TResNet 模型具有表現出更高的準確度和效率。使用 TResNet 模型以及與 ResNet50 相似的 GPU 吞吐量，研究者在 ImageNet 上實現了 80.7% 的 top-1 準確度。

2 TResNet Design

2-1 Stem Design

class SpaceToDepth(nn.Module):
    def __init__(self, block_size=4):
        super().__init__()
        assert block_size == 4
        self.bs = block_size

    def forward(self, x):
        N, C, H, W = x.size()
        x = x.view(N, C, H // self.bs, self.bs, W // self.bs, self.bs)  # (N, C, H//bs, bs, W//bs, bs)
        x = x.permute(0, 3, 5, 1, 2, 4).contiguous()  # (N, bs, bs, C, H//bs, W//bs)
        x = x.view(N, C * (self.bs ** 2), H // self.bs, W // self.bs)  # (N, C*bs^2, H//bs, W//bs)
        return x

Mark Sandler, Jonathan Baccash, Andrey Zhmoginov, and Andrew Howard. Non-discriminative data or weak model? on the relative importance of data and model resolution. arXiv preprint arXiv:1909.03205, 2019.

2-2 Anti-Alias Downsampling (AA)

class AADownsample(nn.Module):
    def __init__(self, filt_size=3, stride=2, channels=None):
        super(AADownsample, self).__init__()
        self.filt_size = filt_size
        self.stride = stride
        self.channels = channels


        assert self.filt_size == 3
        a = torch.tensor([1., 2., 1.])

        filt = (a[:, None] * a[None, :])
        filt = filt / torch.sum(filt)

        # self.filt = filt[None, None, :, :].repeat((self.channels, 1, 1, 1))
        self.register_buffer('filt', filt[None, None, :, :].repeat((self.channels, 1, 1, 1)))

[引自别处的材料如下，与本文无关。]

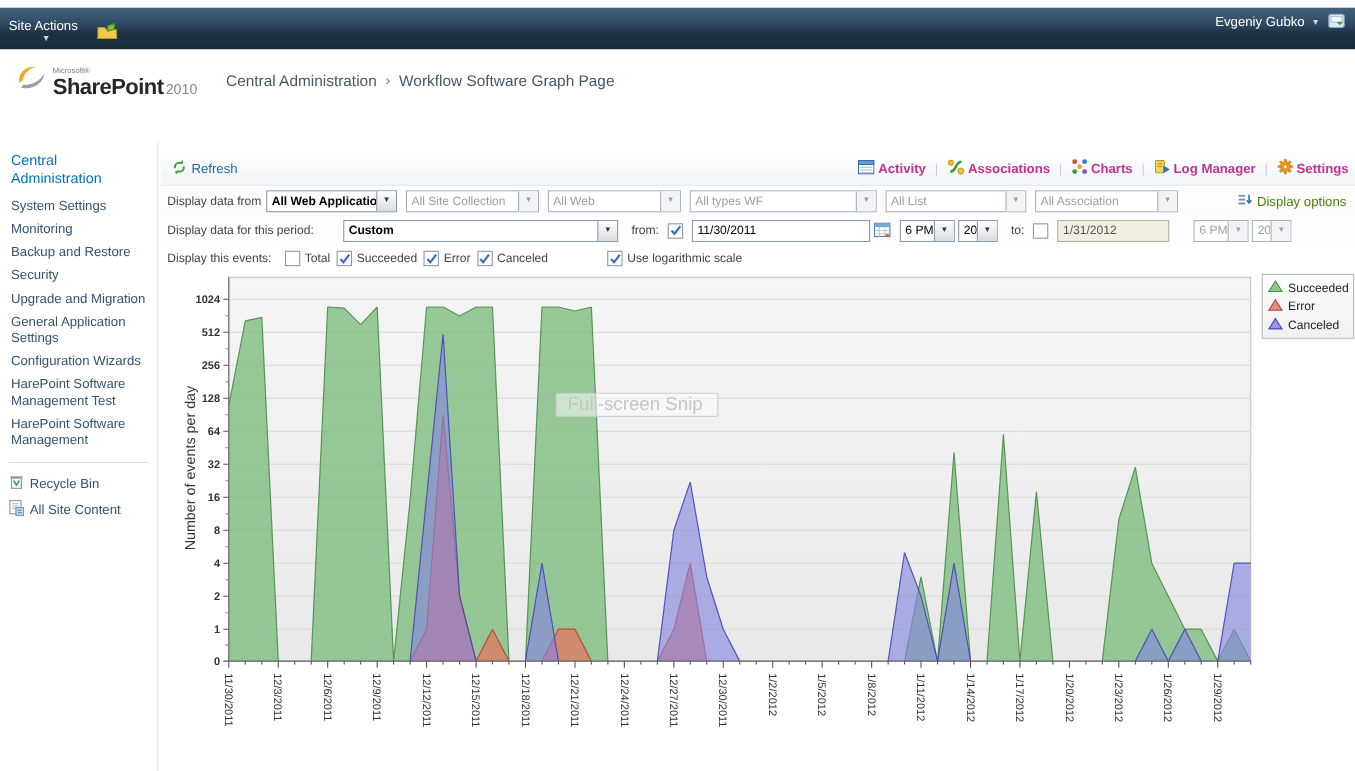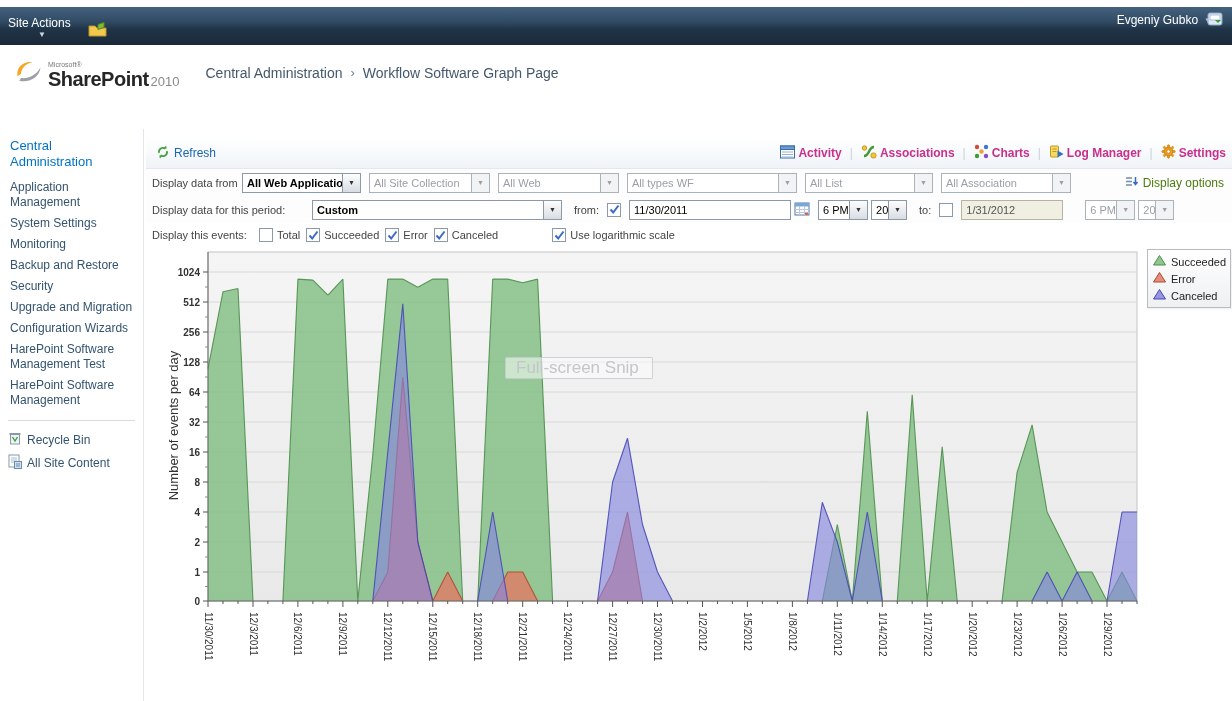"Evgeniy Gubko" .user-menu { right: 20px -> 32px }
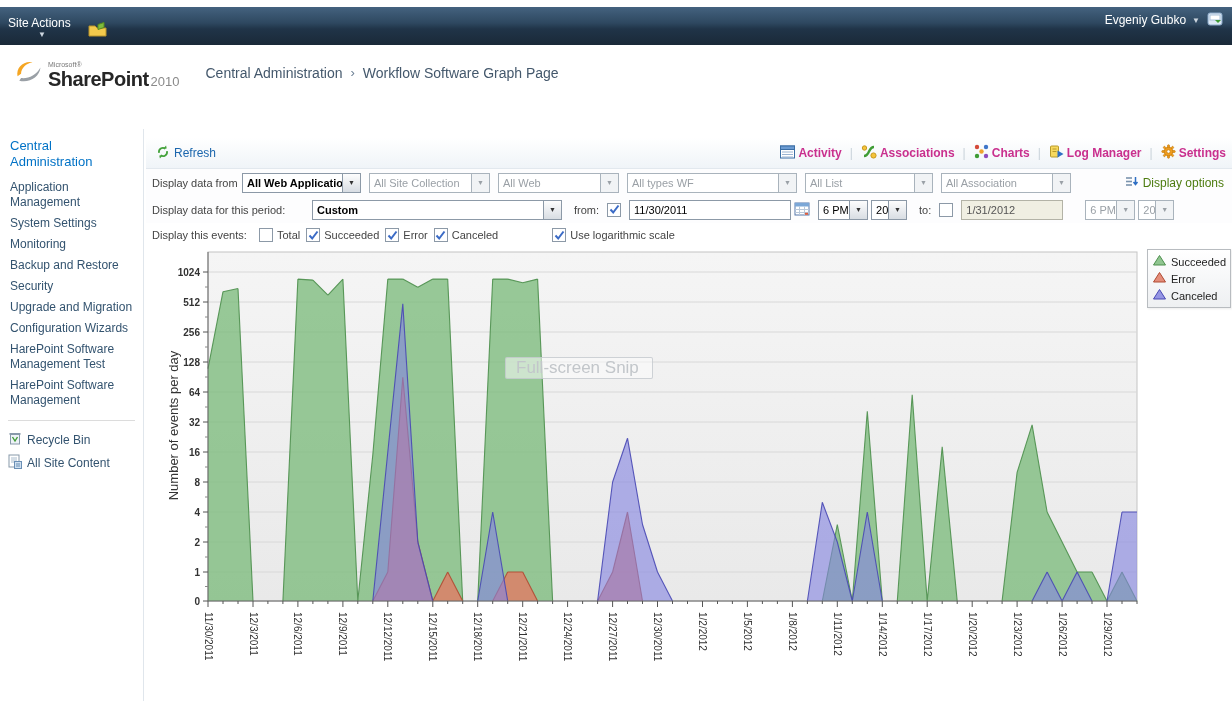"Application Management" div.side-item { html: <div>Application Management</div> -> none }
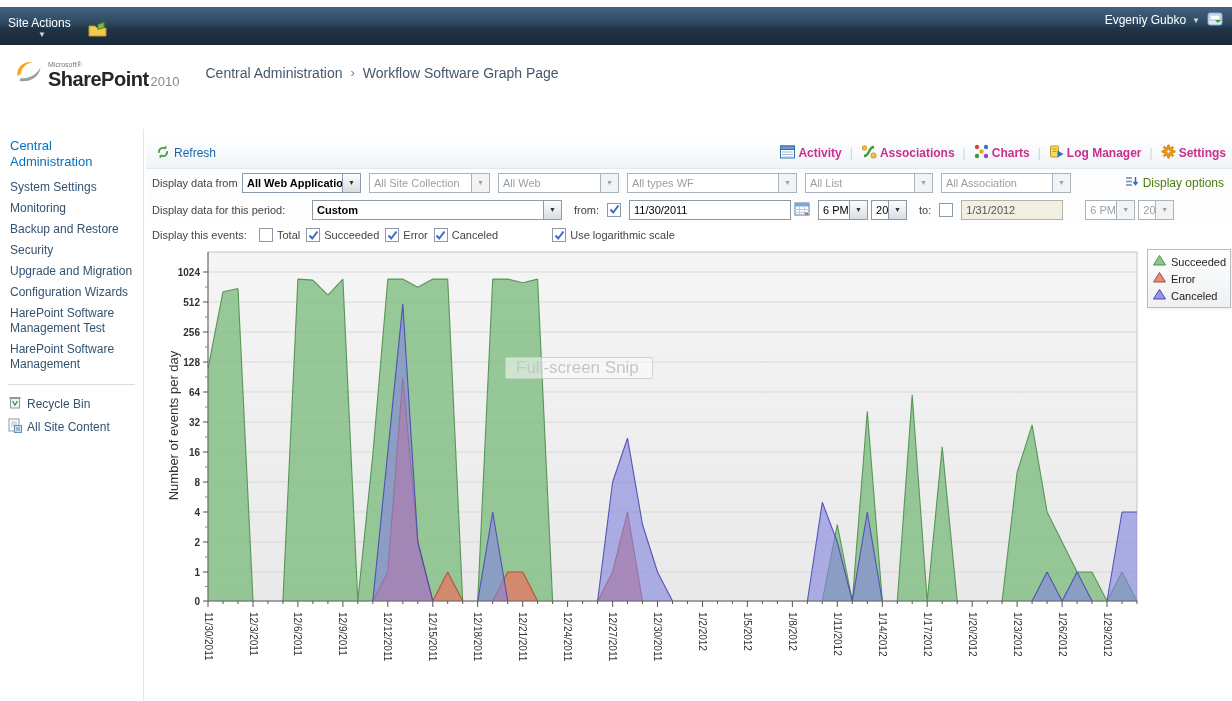"General Application Settings" div.side-item { html: none -> <div>General Application Settings</div> }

    def forward(self, input):
        input_pad = F.pad(input, (1, 1, 1, 1), 'reflect')
        return F.conv2d(input_pad, self.filt, stride=self.stride, padding=0, groups=input.shape[1])

Richard Zhang. Making convolutional networks shiftinvariant again. In ICML, 2019.

2-3 In-Place Activated BatchNorm (Inplace-ABN)

使用Inplace-ABN 代替所有的BatchNorm+ReLU , 可以大幅減少GPU內存消耗
同時使用Leaky-ReLU代替ReLU,提升性能的同時,帶來很少代價

https://github.com/mapillary/inplace_abn

Samuel Rota Bulo, Lorenzo Porzi, and Peter Kontschieder. `In-place activated batchnorm for memory-optimized training of dnns. In Proceedings of the IEEE Conference on Computer Vision and Pattern Recognition,2018

2-4 Blocks Selection

下圖左邊爲ResNet34 使用的BasicBlock,右邊爲ResNet50使用的Bottleneck, Bottleneck使用GPU更高,但是可以得到更高精度, BasicBlock有更大的感受野.
因此, TResNet在前兩階段使用BasicBlock,後兩階段使用Bottleneck

2-5 SE Layers

在前三階段增加SE layers, 同時SE layers位置如下

提出的結構如下

3 Code Optimizations

3-1 JIT Compilation

JIT accelerated SpaceToDepth module

@torch.jit.script
class SpaceToDepthJit(object):
    def __call__(self, x: torch.Tensor):
        # assuming hard-coded that block_size==4 for acceleration
        N, C, H, W = x.size()
        x = x.view(N, C, H // 4, 4, W // 4, 4)  # (N, C, H//bs, bs, W//bs, bs)
        x = x.permute(0, 3, 5, 1, 2, 4).contiguous()  # (N, bs, bs, C, H//bs, W//bs)
        x = x.view(N, C * 16, H // 4, W // 4)  # (N, C*bs^2, H//bs, W//bs)
        return x

JIT accelerated AA downsampling module

@torch.jit.script
class AADownsampleJIT(object):
    def __init__(self, filt_size: int = 3, stride: int = 2, channels: int = 0):
        self.stride = stride
        self.filt_size = filt_size
        self.channels = channels

        assert self.filt_size == 3
        assert stride == 2
        a = torch.tensor([1., 2., 1.])

        filt = (a[:, None] * a[None, :]).clone().detach()
        filt = filt / torch.sum(filt)
        self.filt = filt[None, None, :, :].repeat((self.channels, 1, 1, 1)).cuda().half()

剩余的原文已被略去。